Beauty Spot Head Cavity – Day 10 (or 11 or 12 or 9) of The Brian Cox Tour

Robin Ince's Blog

It doesn’t take long when a sea is between you and your family and you change hotel four to five times a week to feel that this has been your only life. Tour sleep peculiarities, airport check-ins, unpack, repack, “where’s my shampoo? have I remembered to steal as many hotel pens as I can?” becomes quite normal.

“Oh look, another beautiful view across a bay.”
The time expands, not at an hourly rate, the hours move at the usual speed, but the distance from passport control to sixth landing is a divide of generations.
One day soon, my body wash and cotton buds will not be complimentary.

We start the day watching a man in the hotel opposite eating a tube of Pringles. Our hotel is one of those ones where each window is almost directly opposite the windows of another hotel. At night, when the net curtains are translucent, we wait to see hints of murder and live out a Hitchcockian fantasy.

It is show day in Auckland, so we warm up by going on a ferry to a dormant volcano with a vineyard restaurant. We remain teetotal, cosmology suffers under the effects of inebriation.
Despite his sinewy frame, Brian has an ability to consume that is somewhere between a Borgia and Mr Creosote. We arrive at the venue three hours after our vineyard lunch and he tucks into pre-show tea of meats and broccoli. We have had some very good broccoli on this tour. We will publish our league of broccoli just as soon as all the data is in.
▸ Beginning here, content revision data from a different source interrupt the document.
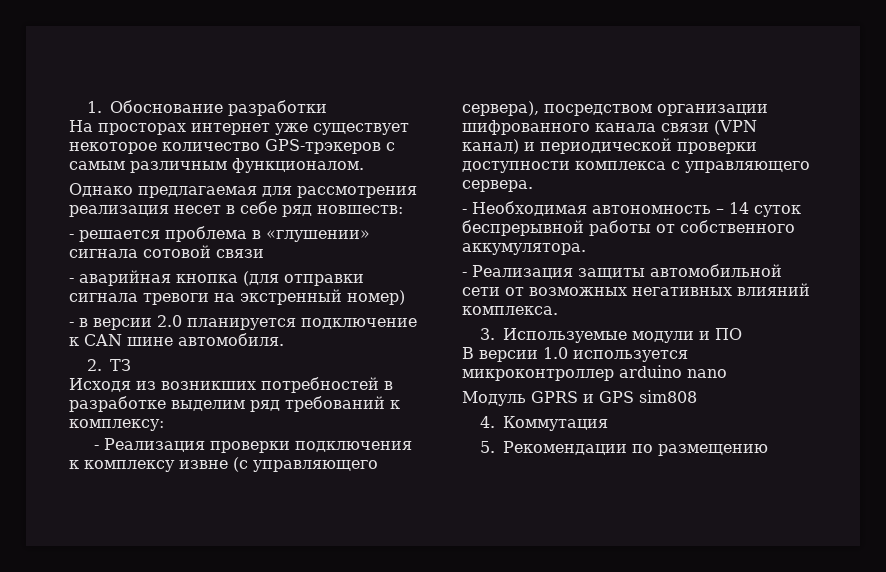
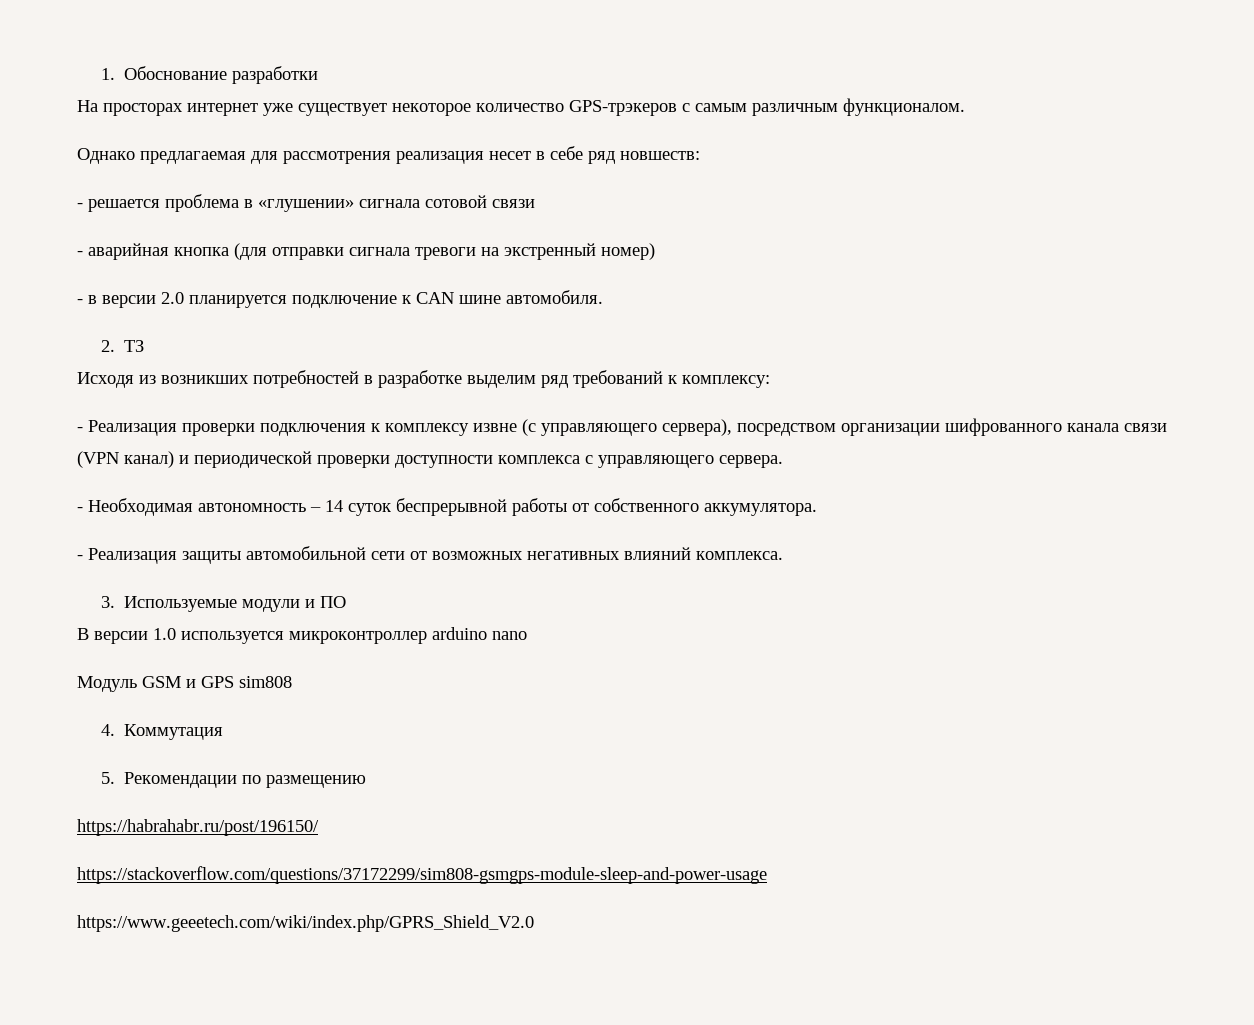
- Модуль GPRS и GPS sim808
+ Модуль GSM и GPS sim808
+ https://habrahabr.ru/post/196150/
+ https://stackoverflow.com/questions/37172299/sim808-gsmgps-module-sleep-and-power-usage
+ https://www.geeetech.com/wiki/index.php/GPRS_Shield_V2.0

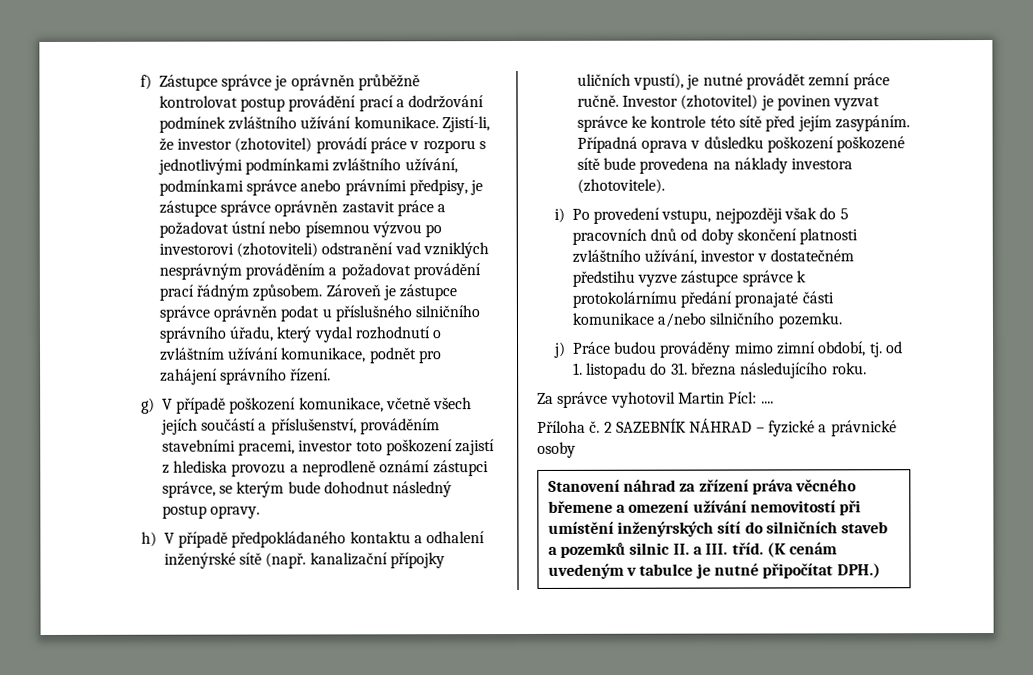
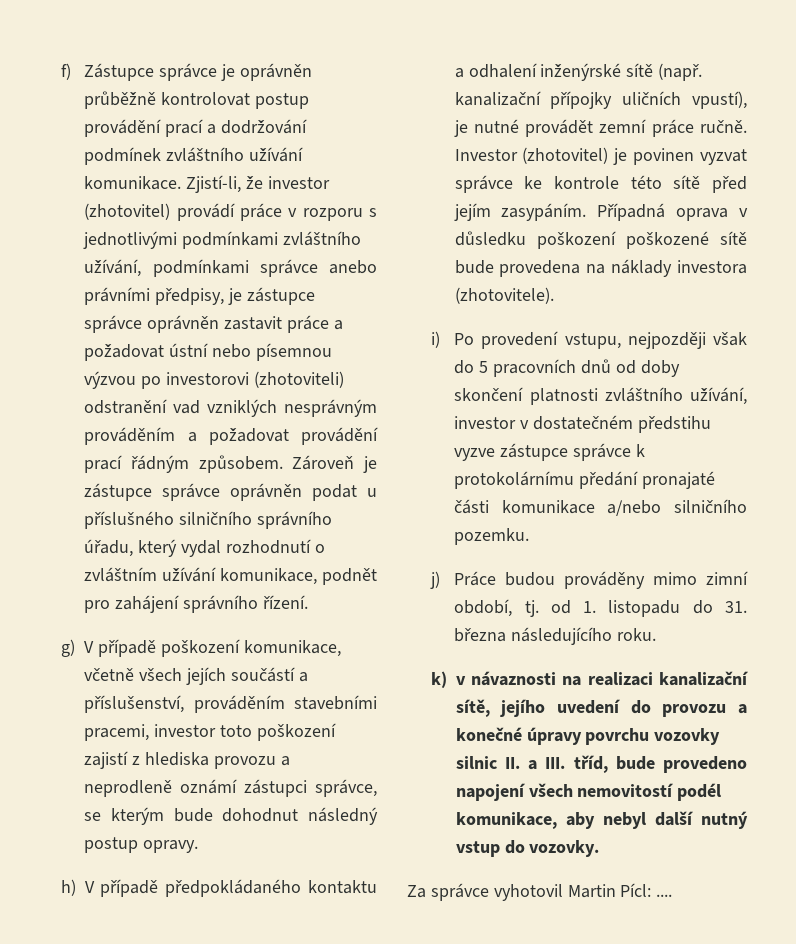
+ k) v návaznosti na realizaci kanalizační sítě, jejího uvedení do provozu a konečné úpravy povrchu vozovky silnic II. a III. tříd, bude provedeno napojení všech nemovitostí podél komunikace, aby nebyl další nutný vstup do vozovky.
- Příloha č. 2 SAZEBNÍK NÁHRAD – fyzické a právnické osoby
- Stanovení náhrad za zřízení práva věcného břemene a omezení užívání nemovitostí při umístění inženýrských sítí do silničních staveb a pozemků silnic II. a III. tříd. (K cenám uvedeným v tabulce je nutné připočítat DPH.)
After the show, we have a meet and greet and ask questions about quantum field theory in the bar.
Auckland has the most in depth questions on contemporary physics of any of these events so far.
There is also a six year old fan there who is in Professor Cox cosplay.
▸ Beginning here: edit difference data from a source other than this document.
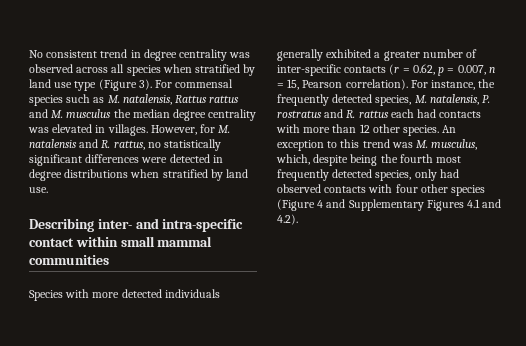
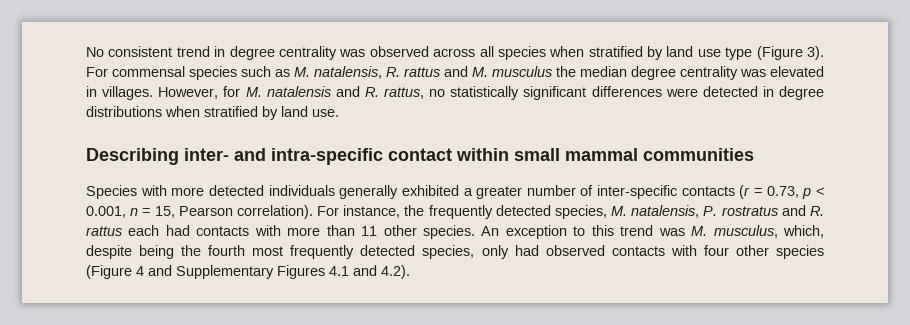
- For commensal species such as M. natalensis, Rattus rattus and M. musculus the median degree centrality was elevated in villages.
+ For commensal species such as M. natalensis, R. rattus and M. musculus the median degree centrality was elevated in villages.
- Species with more detected individuals generally exhibited a greater number of inter-specific contacts (r = 0.62, p = 0.007, n = 15, Pearson correlation).
+ Species with more detected individuals generally exhibited a greater number of inter-specific contacts (r = 0.73, p < 0.001, n = 15, Pearson correlation).
- For instance, the frequently detected species, M. natalensis, P. rostratus and R. rattus each had contacts with more than 12 other species.
+ For instance, the frequently detected species, M. natalensis, P. rostratus and R. rattus each had contacts with more than 11 other species.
We fly to Wellington the next morning. This is a rapid turnaround trip. We have enough to land, lunch, and either go and do boxing training on a beach or go and see an exhibition of occult art at the City Gallery, I choose the latter and Brian and Steph choose the former.
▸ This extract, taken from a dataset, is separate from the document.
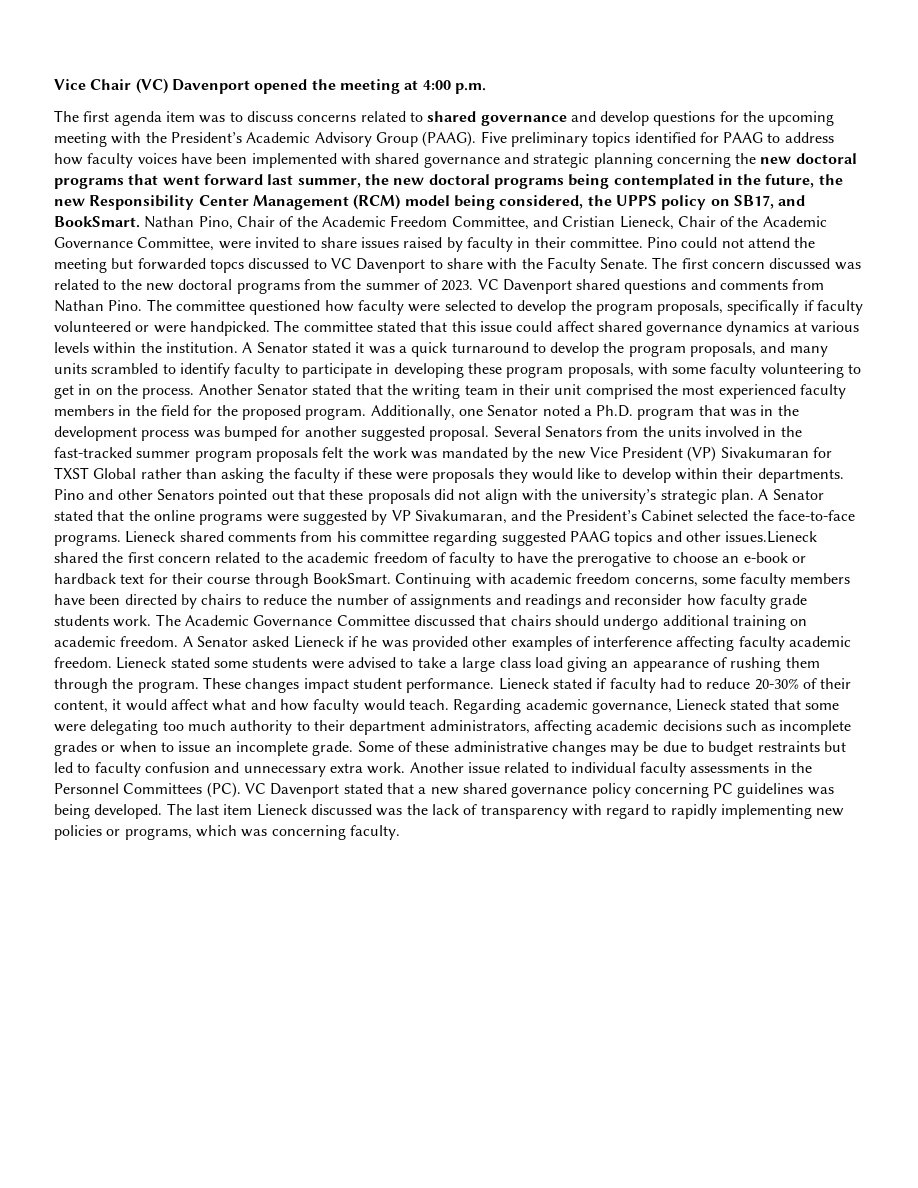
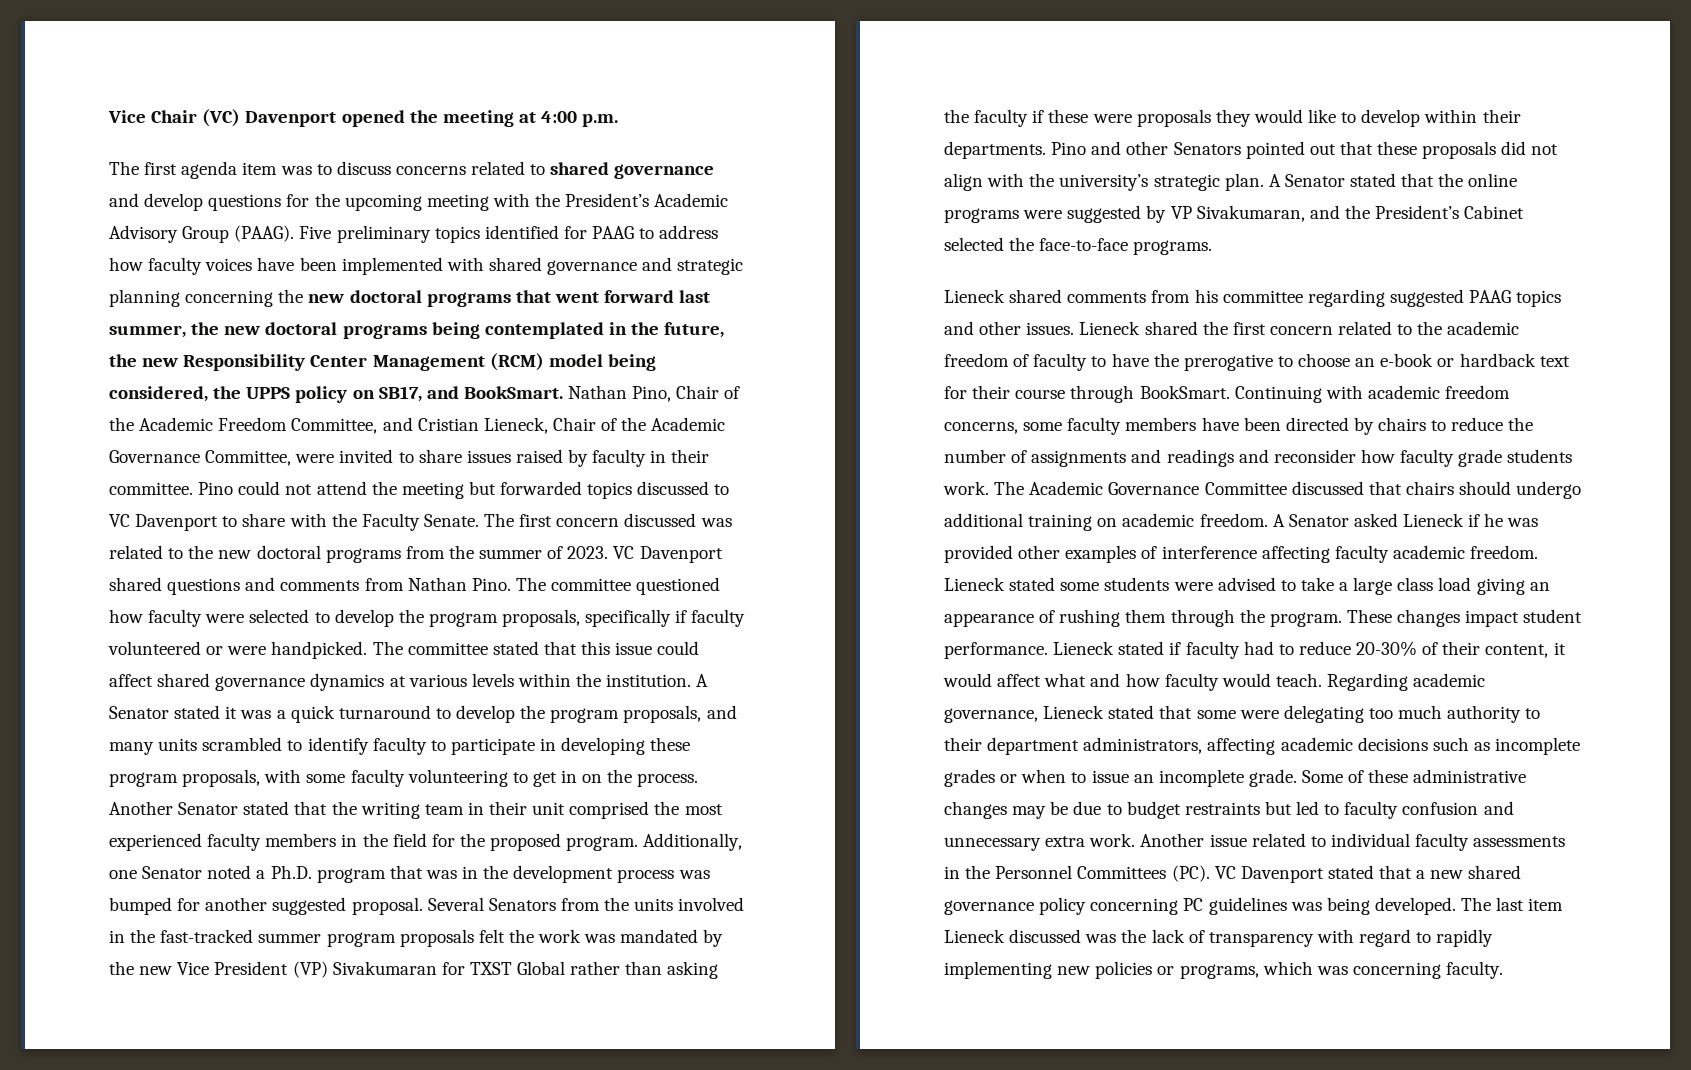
- Pino could not attend the meeting but forwarded topcs discussed to VC Davenport to share with the Faculty Senate.
+ Pino could not attend the meeting but forwarded topics discussed to VC Davenport to share with the Faculty Senate.
- A Senator stated that the online programs were suggested by VP Sivakumaran, and the President’s Cabinet selected the face-to-face programs. Lieneck shared comments from his committee regarding suggested PAAG topics and other issues.Lieneck shared the first concern related to the academic freedom of faculty to have the prerogative to choose an e-book or hardback text for their course through BookSmart.
+ A Senator stated that the online programs were suggested by VP Sivakumaran, and the President’s Cabinet selected the face-to-face programs.
+ Lieneck shared comments from his committee regarding suggested PAAG topics and other issues. Lieneck shared the first concern related to the academic freedom of faculty to have the prerogative to choose an e-book or hardback text for their course through BookSmart.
I almost don’t need to go to a gallery as our fashionable hotel has contemporary New Zealand art on all walls. Brian eats his steak under Liz Maw’s Pandora Rides the Noon Day Demon.


My favourite title is of a painting is Simon Mee’s The Attack of the 60ft Vermeer Inspired Woman and Despondent Chicken. I was also keen on Andrew Moon’s Fast Supper.

“One should not paint nature at all, one should paint the will.”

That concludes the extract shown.